2 Perceived Performance
This chapter provides information on things that don't necessarily make the application run faster, but that make the user experience appear faster. Chapter 1, Actual Performance, on the other hand, provides information about things you can do to your application that actually affect how fast the application runs.
Note: This document is currently under revision. At present, this chapter is primarily a list of topics to think about, with a few details at the end. A later version of this document will provide more details.
Areas of Concern
Reduce perceived latency
| | Mask latency, either with a thinking sound or a special prompt such as an informational tip. |
| | If you know the wait will be long, warn the user before the wait. You need to be careful with this, however. If you claim that the wait will be long and then there is no wait, you leave a bad impression. |
| | Latencies longer than 5 seconds cannot be effectively masked.
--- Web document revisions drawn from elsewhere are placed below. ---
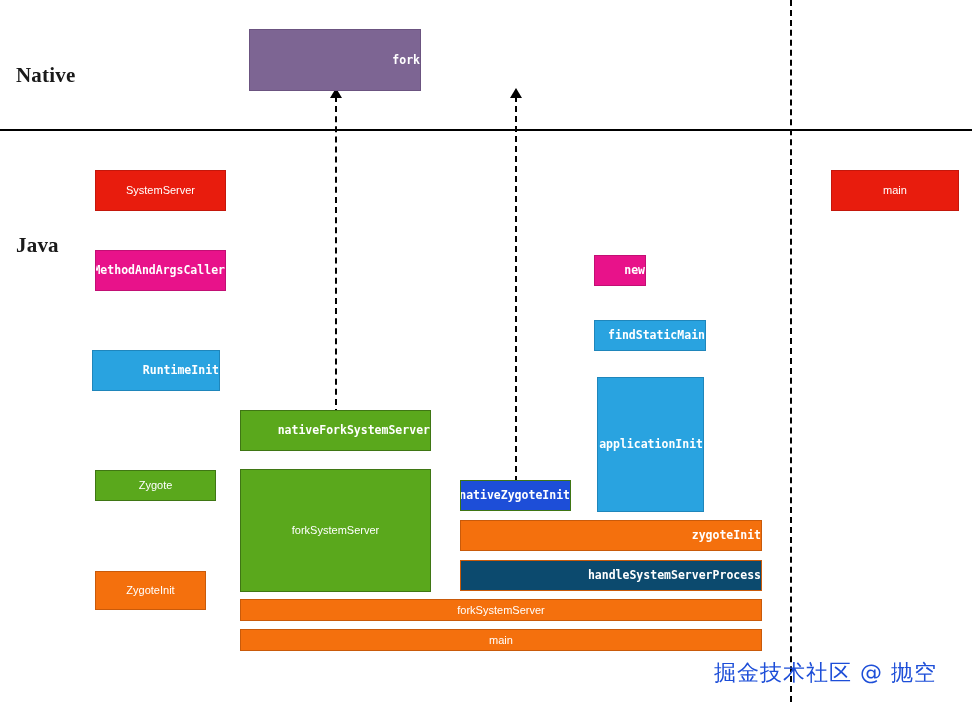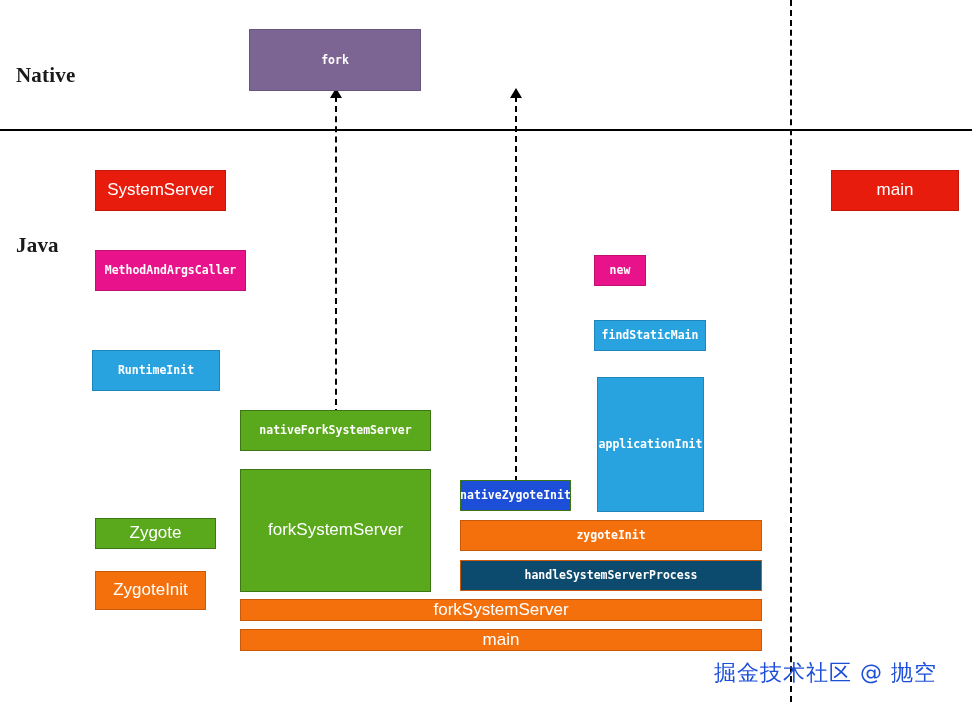"fork" .node.mono { justify-content: none -> flex-end }
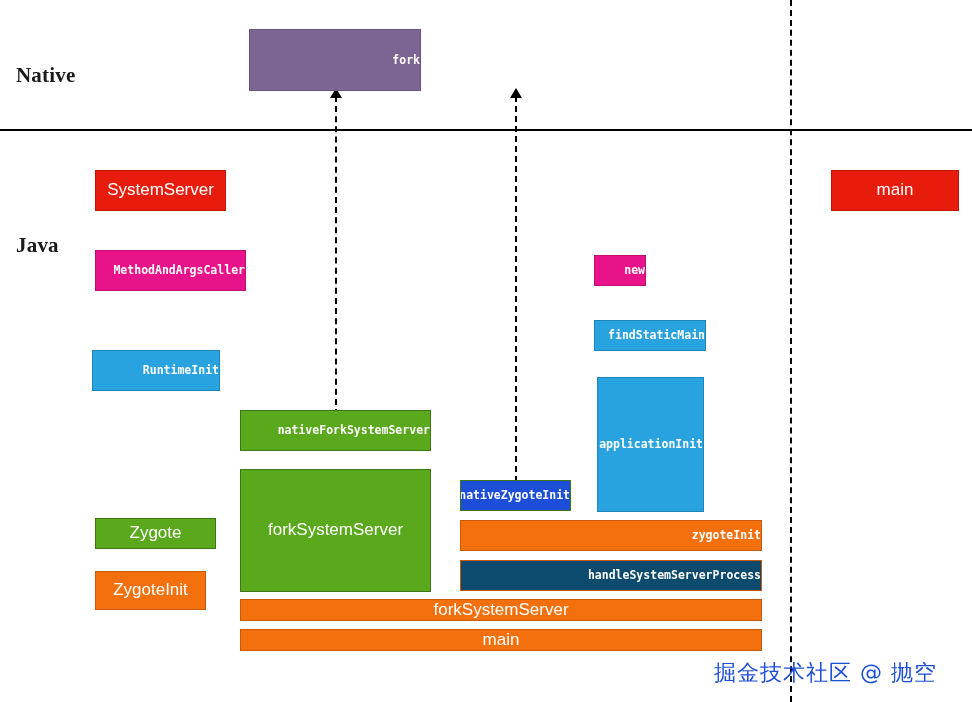"SystemServer" .node.sans { font-size: 17px -> 11px }
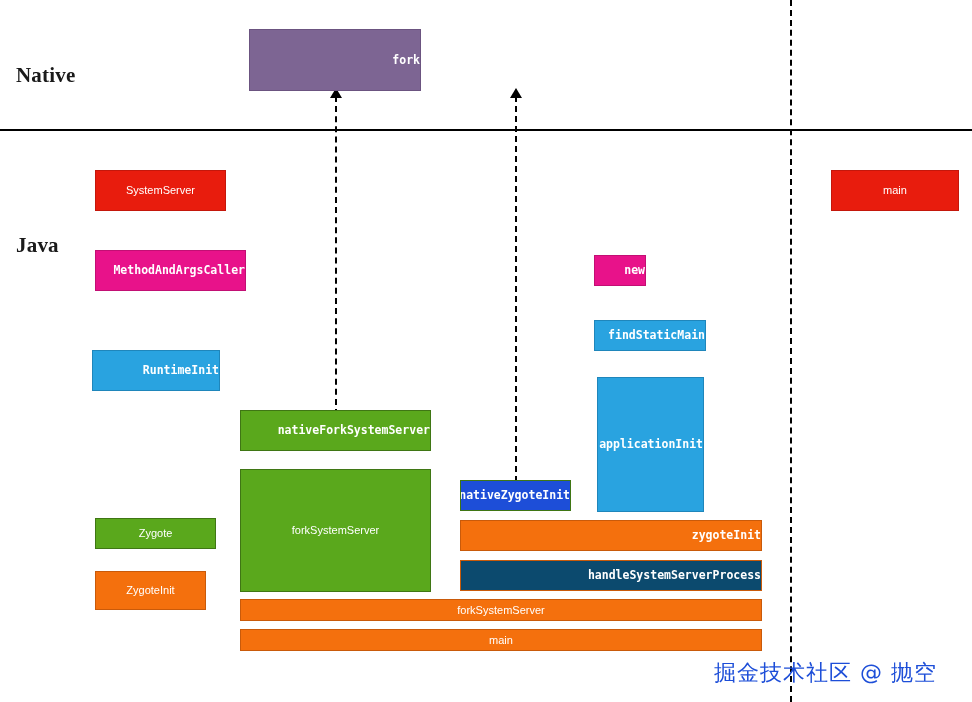"MethodAndArgsCaller" div.node { width: 151px -> 131px }
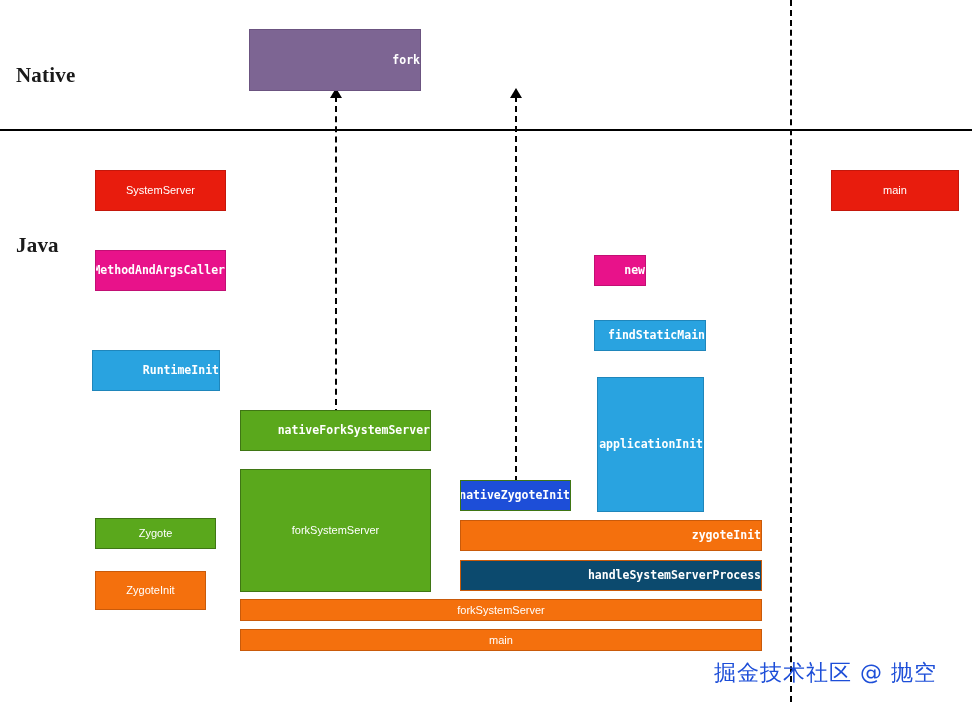"Zygote" div.node { margin-top: 48px -> none }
Don't try. Instead, really fix the performance or redesign the VUI to avoid the latency. |
Give the user control during latency
| | Be responsive during latency. Make sure the user can correct an error that got them here or cancel a wait that the user perceives as too long. |
| | If possible, it's better to confirm what the user said before going into a waiting period. For example, this interaction: |
| | User: "Go to Horoscopes" System: "Horoscopes. Hold on a sec." <3 second pause> System: "Today, the stars align." |
| | may be perceived as faster than this one: |
| | User: "Go to Horoscopes" <2 second pause> System: "Horoscopes. Today, the stars align." |
Design VUI for speedy flow
| | Design the flow so that the most common path is first and easiest to follow. Initially present only the most relevant options; if the user wants the road less travelled, let them ask for it. |
| | Remove unnecessary flow options; don't overdesign. |
| | On the other hand, have shortcuts for expert users. If possible, remove or shorten prompts for experts. |
| | Used mixed initiative dialogs to allow the user to supply multiple pieces of information at once. Drop back to step-by-step interactions only if necessary. |
| | Avoid unnecessary confirmations. For example, rely on "go back" instead of getting confirmation. |
| | Use explicit confirms only if a misrecognition would be disastrous or is very common in this state. A way to avoid using an explicit confirm in cases where a misrecognition would be disastrous would be to provide a way to back out of an incorrect decision after the fact, such as by undoing a database commit if the user says 'go back' or 'cancel'. |
Control recognition latency
| | Turn on bargein. See Barge-In. |
| | Use hotword when appropriate. You need to be careful here. If hotword commands commonly get misrecognized, the final effect may seem worse than if you didn't allow hotword in the first place. Also, try to make all the commands in a hotword grammar about the same length. The interpreter waits for speech long enough for a user to have said the longest thing in the grammar. |
| | Use weighting in your grammars so the recognizer can more quickly prune search paths. You need to be very careful setting weights for your grammars. |
More Details
Barge-In
The bargein property controls whether a user is allowed to "barge in" or interrupt a prompt. If its value is true, the interpreter listens for speech while playing a prompt; if the user speaks, the prompt stops immediately. If the bargein property is false, the interpreter plays an entire prompt without allowing interruption.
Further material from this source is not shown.